Could you write out the lines below exactly, beginning with the first and finishing with the one that contains "height: 110px ->"?

*** Stored data Section Begins ***

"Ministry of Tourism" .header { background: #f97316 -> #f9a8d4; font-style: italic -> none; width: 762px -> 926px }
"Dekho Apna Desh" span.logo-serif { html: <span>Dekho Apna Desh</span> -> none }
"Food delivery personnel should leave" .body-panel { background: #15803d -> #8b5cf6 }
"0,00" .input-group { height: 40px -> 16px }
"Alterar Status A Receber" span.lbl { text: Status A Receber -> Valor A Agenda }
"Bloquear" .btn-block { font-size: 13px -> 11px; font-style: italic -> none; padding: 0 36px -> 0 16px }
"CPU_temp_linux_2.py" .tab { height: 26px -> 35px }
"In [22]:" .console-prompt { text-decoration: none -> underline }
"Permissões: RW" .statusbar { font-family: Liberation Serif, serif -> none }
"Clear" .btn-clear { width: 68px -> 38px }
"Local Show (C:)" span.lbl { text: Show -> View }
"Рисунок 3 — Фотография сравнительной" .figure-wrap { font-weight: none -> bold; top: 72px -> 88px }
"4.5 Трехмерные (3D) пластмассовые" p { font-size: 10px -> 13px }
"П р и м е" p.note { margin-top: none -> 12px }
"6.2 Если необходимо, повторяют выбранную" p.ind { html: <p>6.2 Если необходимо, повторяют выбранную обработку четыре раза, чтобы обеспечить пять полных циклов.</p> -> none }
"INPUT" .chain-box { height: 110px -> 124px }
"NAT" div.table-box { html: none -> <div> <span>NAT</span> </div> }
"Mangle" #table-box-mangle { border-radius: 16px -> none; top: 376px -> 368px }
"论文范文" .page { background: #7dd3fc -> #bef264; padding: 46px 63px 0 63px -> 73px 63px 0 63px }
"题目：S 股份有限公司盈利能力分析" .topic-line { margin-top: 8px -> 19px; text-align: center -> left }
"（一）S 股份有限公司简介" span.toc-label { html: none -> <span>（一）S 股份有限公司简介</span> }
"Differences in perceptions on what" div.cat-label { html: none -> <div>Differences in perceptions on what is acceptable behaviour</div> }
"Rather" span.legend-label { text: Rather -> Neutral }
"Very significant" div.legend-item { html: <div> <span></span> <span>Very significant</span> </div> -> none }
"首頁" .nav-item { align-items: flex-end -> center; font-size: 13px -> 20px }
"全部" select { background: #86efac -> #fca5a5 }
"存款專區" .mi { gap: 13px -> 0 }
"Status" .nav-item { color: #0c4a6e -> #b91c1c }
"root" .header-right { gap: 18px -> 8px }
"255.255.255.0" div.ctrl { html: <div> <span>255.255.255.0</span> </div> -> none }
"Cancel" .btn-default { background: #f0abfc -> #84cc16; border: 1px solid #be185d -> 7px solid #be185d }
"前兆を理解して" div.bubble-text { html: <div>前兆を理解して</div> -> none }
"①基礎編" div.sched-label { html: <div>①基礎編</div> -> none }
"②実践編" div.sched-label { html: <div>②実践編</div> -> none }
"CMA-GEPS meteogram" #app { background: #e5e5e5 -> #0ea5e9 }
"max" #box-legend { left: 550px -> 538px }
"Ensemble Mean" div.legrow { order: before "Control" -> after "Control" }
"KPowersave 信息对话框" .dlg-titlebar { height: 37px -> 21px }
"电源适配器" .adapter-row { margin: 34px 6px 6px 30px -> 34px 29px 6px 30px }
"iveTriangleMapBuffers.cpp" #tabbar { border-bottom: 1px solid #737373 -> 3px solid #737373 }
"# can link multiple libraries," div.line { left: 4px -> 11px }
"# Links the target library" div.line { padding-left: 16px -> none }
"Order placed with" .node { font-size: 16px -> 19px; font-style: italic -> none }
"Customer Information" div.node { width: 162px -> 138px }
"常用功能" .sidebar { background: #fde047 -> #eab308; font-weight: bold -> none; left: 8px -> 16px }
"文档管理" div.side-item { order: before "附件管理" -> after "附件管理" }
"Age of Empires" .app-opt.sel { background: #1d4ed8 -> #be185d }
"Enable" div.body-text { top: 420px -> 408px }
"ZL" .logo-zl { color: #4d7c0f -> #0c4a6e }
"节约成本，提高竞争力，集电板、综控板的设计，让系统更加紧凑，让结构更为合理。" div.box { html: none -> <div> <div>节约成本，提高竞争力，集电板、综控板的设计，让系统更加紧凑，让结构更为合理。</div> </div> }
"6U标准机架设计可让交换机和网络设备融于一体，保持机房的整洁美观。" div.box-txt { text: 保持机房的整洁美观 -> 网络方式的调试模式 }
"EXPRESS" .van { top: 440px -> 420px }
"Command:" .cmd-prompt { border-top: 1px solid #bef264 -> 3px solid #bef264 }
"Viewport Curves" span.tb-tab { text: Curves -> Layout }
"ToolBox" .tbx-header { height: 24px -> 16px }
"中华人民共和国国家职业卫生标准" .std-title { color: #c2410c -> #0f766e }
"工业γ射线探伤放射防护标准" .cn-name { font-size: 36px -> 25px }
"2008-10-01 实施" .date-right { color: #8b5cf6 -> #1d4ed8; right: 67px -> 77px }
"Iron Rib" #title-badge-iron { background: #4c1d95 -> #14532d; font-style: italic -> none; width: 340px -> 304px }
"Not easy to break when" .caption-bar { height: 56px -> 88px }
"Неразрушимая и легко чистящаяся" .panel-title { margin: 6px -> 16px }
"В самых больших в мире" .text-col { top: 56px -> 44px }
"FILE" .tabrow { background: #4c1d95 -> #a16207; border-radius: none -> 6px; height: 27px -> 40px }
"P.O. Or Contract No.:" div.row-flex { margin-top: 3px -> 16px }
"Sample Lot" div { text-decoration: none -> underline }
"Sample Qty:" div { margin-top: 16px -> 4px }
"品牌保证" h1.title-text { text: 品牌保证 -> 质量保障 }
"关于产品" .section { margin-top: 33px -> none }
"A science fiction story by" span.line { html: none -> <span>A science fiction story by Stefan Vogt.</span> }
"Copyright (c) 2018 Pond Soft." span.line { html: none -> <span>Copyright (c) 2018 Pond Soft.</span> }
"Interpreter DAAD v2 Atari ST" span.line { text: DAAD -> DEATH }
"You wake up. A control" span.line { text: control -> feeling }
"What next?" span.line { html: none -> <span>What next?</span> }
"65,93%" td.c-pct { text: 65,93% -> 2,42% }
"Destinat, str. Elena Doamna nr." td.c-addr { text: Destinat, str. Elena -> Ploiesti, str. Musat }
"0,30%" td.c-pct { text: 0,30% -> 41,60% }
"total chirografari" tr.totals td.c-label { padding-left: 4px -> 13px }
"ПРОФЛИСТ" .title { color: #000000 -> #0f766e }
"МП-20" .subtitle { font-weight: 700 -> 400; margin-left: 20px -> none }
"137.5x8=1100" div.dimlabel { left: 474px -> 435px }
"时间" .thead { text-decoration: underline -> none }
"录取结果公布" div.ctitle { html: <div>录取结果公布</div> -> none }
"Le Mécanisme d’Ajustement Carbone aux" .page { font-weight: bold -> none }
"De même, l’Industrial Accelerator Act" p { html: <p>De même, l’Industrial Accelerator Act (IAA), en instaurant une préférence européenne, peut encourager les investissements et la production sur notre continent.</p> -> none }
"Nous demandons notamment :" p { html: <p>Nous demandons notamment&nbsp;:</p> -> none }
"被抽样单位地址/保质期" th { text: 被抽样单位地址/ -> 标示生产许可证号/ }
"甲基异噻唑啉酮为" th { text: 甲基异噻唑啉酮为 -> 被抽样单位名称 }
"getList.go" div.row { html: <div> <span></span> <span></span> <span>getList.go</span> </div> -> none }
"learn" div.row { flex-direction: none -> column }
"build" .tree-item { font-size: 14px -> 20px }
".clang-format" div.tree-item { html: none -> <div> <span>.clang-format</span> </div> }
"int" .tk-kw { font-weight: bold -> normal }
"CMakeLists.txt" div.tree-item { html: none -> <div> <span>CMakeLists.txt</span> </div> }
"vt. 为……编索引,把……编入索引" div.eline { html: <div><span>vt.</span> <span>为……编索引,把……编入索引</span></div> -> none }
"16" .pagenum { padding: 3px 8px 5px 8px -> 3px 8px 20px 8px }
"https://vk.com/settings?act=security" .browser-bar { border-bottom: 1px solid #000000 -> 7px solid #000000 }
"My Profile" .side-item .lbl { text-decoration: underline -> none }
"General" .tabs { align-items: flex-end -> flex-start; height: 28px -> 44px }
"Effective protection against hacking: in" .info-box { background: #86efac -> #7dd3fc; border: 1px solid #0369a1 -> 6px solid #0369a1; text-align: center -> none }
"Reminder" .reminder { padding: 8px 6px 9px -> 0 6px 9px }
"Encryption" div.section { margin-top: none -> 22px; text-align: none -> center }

*** Stored data Section Ends ***

Answer box:
"Ministry of Tourism" .header { background: #f97316 -> #f9a8d4; font-style: italic -> none; width: 762px -> 926px }
"Dekho Apna Desh" span.logo-serif { html: <span>Dekho Apna Desh</span> -> none }
"Food delivery personnel should leave" .body-panel { background: #15803d -> #8b5cf6 }
"0,00" .input-group { height: 40px -> 16px }
"Alterar Status A Receber" span.lbl { text: Status A Receber -> Valor A Agenda }
"Bloquear" .btn-block { font-size: 13px -> 11px; font-style: italic -> none; padding: 0 36px -> 0 16px }
"CPU_temp_linux_2.py" .tab { height: 26px -> 35px }
"In [22]:" .console-prompt { text-decoration: none -> underline }
"Permissões: RW" .statusbar { font-family: Liberation Serif, serif -> none }
"Clear" .btn-clear { width: 68px -> 38px }
"Local Show (C:)" span.lbl { text: Show -> View }
"Рисунок 3 — Фотография сравнительной" .figure-wrap { font-weight: none -> bold; top: 72px -> 88px }
"4.5 Трехмерные (3D) пластмассовые" p { font-size: 10px -> 13px }
"П р и м е" p.note { margin-top: none -> 12px }
"6.2 Если необходимо, повторяют выбранную" p.ind { html: <p>6.2 Если необходимо, повторяют выбранную обработку четыре раза, чтобы обеспечить пять полных циклов.</p> -> none }
"INPUT" .chain-box { height: 110px -> 124px }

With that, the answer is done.